When discussing those who had wronged him, Quinn said that Vlad was “best friends with John McCartin… and had slept in his house and attended a meeting in the packaging factory”. (On Newstalk, Quinn went on to qualify his remarks about the executives and condemned all forms of violence numerous times.)

It is true that McCartin and Varadkar go back some way and, when McCartin ran for Leitrim County Council 10 years ago, Vlad put in a special appearance at one of his election meetings. As taoiseach he met the five directors, who were running what was then still called Quinn Group after Quinn’s exit, to discuss the violence against the company in an hour-long meeting.

Vlad and McCartin then repaired to a local hostelry for a much lengthier meeting to discuss old times and new (ie the pressing need for a suitable Blueshirt general election candidate in the Sligo Leitrim constituency).

Back in Dublin, Vlad sought to convince his colleagues that John McCartin was the ideal person to solve their candidate problem in the area. FG had failed to persuade sitting TD Tony McLoughlin to reconsider his retirement plans and subsequently also failed to recruit former Independent MEP Marian Harkin.

Leo was sure that his old buddy, John, was the solution, although not everyone was convinced, with no little support for senator Frankie Feighan to run in the four-seater.

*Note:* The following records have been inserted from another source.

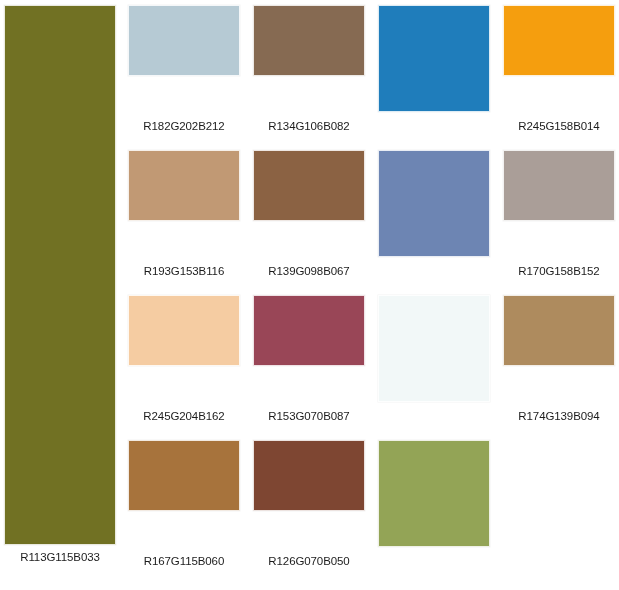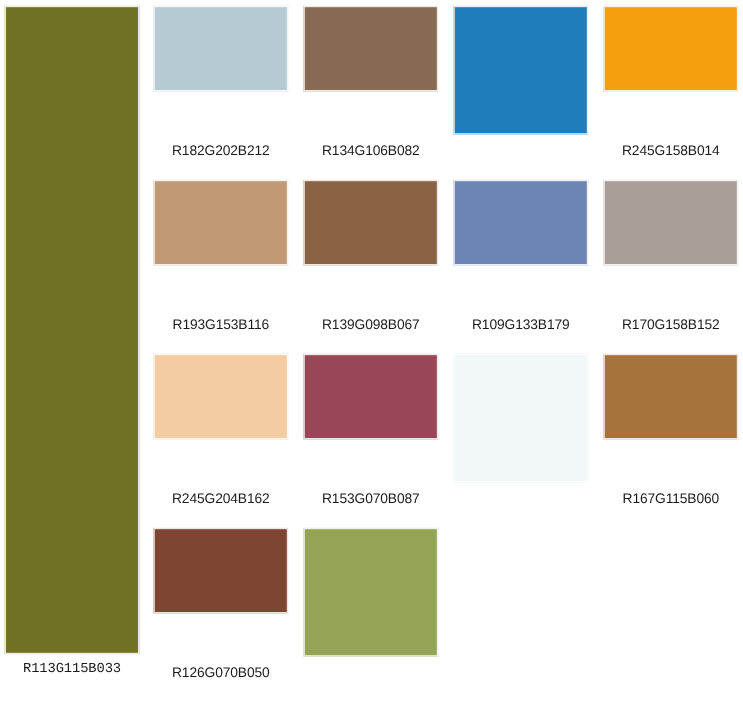--- a/index.html
+++ b/index.html
@@ -122,7 +122,6 @@
     </div>
     <div class="cell">
       <div class="chip" style="background-color: rgb(109, 133, 179);"></div>
-      <div class="chip-label">R109G133B179</div>
     </div>
     <div class="cell">
       <div class="chip" style="background-color: rgb(170, 158, 152);"></div>

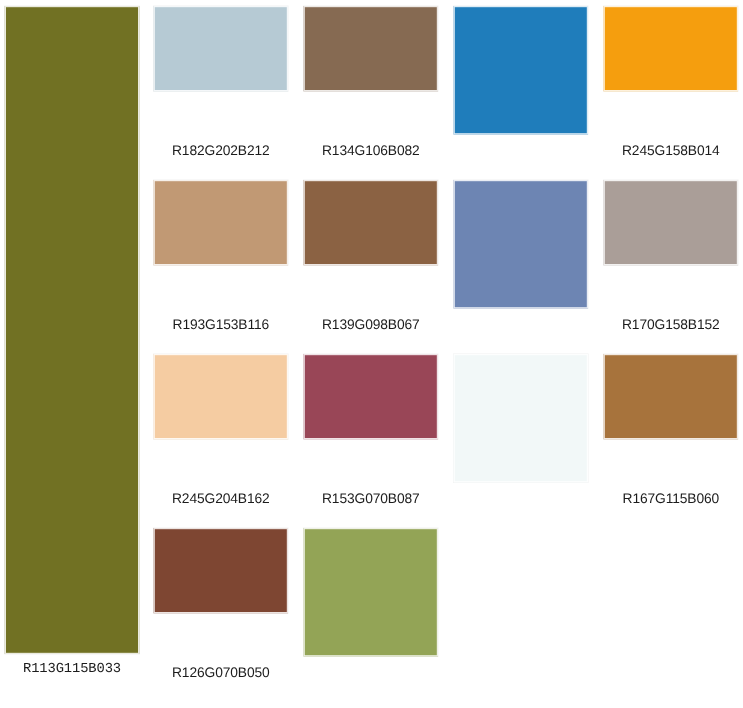--- a/index.html
+++ b/index.html
@@ -141,6 +141,10 @@
     </div>
 
     <div class="cell">
+      <div class="chip" style="background-color: rgb(174, 139, 94);"></div>
+      <div class="chip-label">R174G139B094</div>
+    </div>
+    <div class="cell">
       <div class="chip" style="background-color: rgb(167, 115, 60);"></div>
       <div class="chip-label">R167G115B060</div>
     </div>

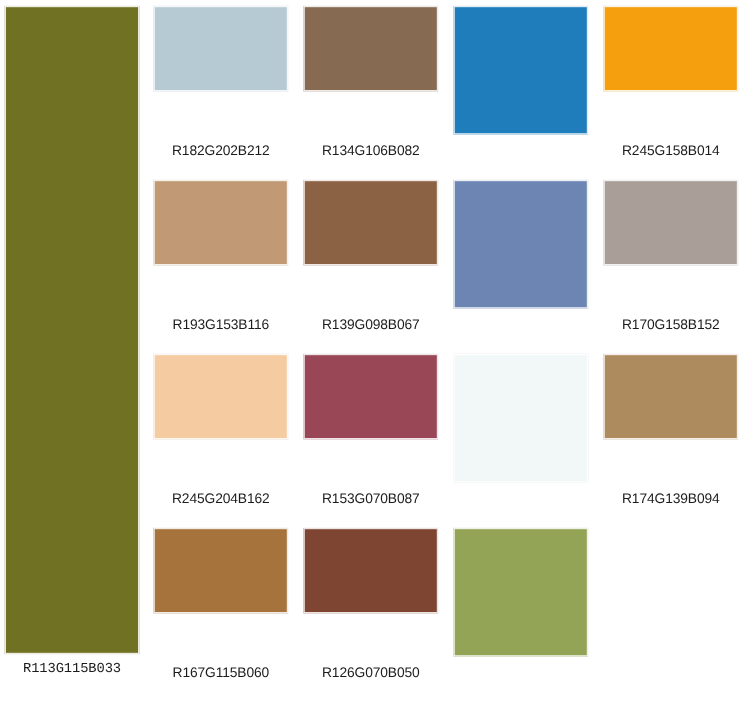--- a/index.html
+++ b/index.html
@@ -43,7 +43,6 @@
     color: #1c1c1c;
     letter-spacing: -0.1px;
     white-space: nowrap;
-    font-family: Liberation Mono, monospace;
   }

Varadkar’s campaigning for John McCartin had immediate repercussions, however, and the following weekend the Sunday Times featured a story about a group of Quinn Group staff who had been involved in acts of sabotage, followed by a separate story a week later about McCartin being involved in a campaign to prevent the sale of Seán Quinn’s companies in 2011.

Absolute no inference was made about the potential Blueshirt candidate being in any way complicit with violence but the paranoid souls in the party leadership believed he would be a target of unscrupulous opposition candidates in the election campaign. Poor John was sunk.

The reality behind McCartin’s behaviour in Quinn/Mannok is that, along with other senior staff, he initially supported the rehabilitation of Seán Quinn in the company but duly concluded that the old boss’s demands were unrealistic and so abandoned him in what he believed to be the best interests of the company.

Not surprisingly, Seán Quinn sees it differently and likes to remind everyone of McCartin’s close links to the unpopular Varadkar whenever he gets the chance.